Records to process:
--*--

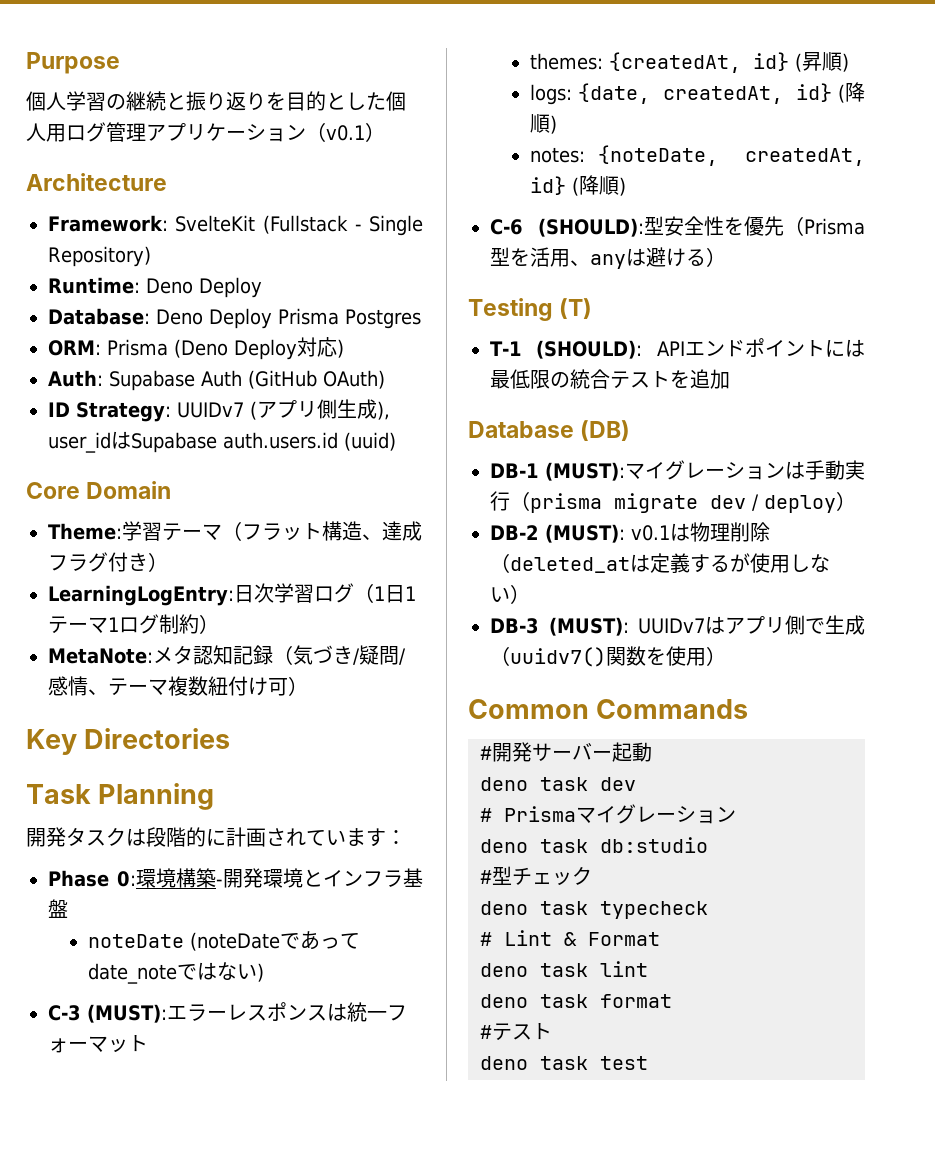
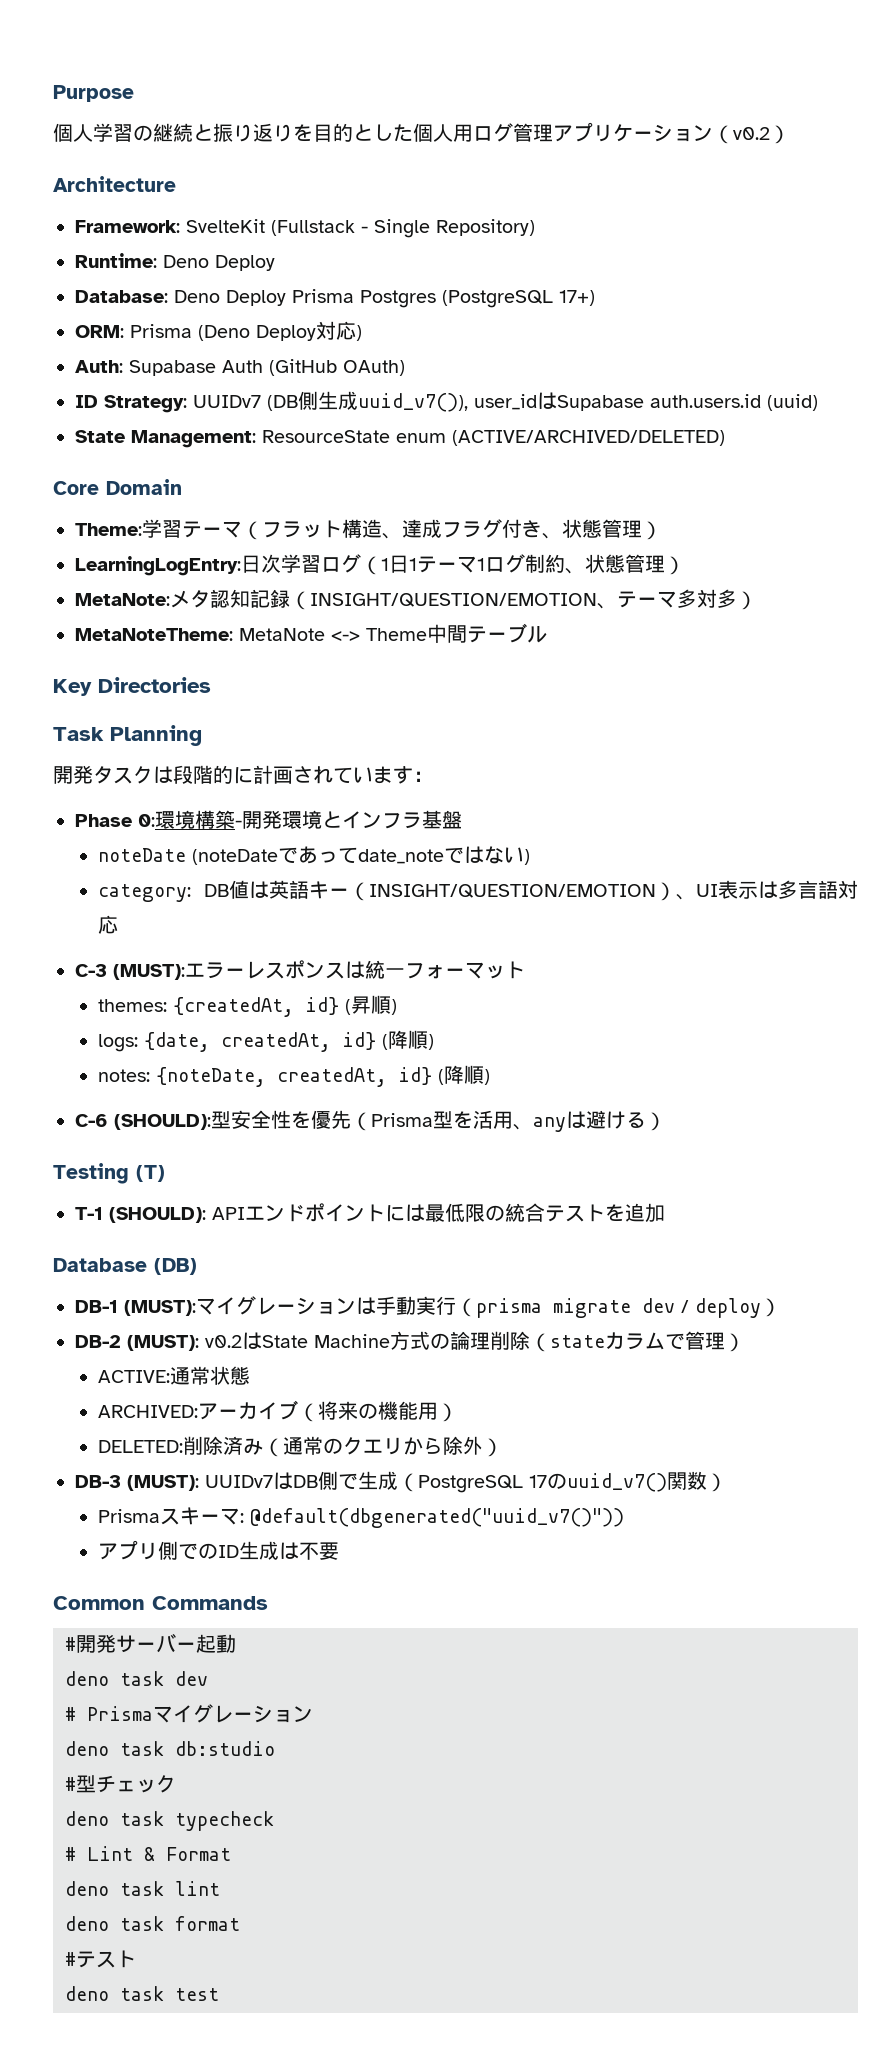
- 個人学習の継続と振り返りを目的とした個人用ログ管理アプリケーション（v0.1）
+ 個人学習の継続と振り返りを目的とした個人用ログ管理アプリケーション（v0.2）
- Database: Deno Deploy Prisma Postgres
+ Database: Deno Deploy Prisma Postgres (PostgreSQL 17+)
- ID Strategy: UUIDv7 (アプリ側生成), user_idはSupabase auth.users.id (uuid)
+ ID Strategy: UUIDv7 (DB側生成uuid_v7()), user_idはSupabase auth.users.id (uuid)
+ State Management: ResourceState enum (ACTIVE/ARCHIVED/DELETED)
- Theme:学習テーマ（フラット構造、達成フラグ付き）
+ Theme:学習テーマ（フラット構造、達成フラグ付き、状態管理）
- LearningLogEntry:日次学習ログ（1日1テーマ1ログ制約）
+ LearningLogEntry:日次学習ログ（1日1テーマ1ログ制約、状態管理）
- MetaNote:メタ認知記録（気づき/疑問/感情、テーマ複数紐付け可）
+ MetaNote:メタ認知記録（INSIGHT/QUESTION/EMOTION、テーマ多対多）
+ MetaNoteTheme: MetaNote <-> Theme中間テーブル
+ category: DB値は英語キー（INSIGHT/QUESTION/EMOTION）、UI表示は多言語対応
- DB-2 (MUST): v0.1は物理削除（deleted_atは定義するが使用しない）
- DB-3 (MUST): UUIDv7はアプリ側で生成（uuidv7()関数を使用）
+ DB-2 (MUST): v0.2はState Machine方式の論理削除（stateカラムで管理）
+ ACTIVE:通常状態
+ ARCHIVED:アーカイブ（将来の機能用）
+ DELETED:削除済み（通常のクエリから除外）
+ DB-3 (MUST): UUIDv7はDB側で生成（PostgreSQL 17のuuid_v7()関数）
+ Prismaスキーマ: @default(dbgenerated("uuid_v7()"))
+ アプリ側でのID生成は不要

--*--

Exercise aim:
Return every line from the material that contains the word "LearningLogEntry".

Output of the task:
- LearningLogEntry:日次学習ログ（1日1テーマ1ログ制約）
+ LearningLogEntry:日次学習ログ（1日1テーマ1ログ制約、状態管理）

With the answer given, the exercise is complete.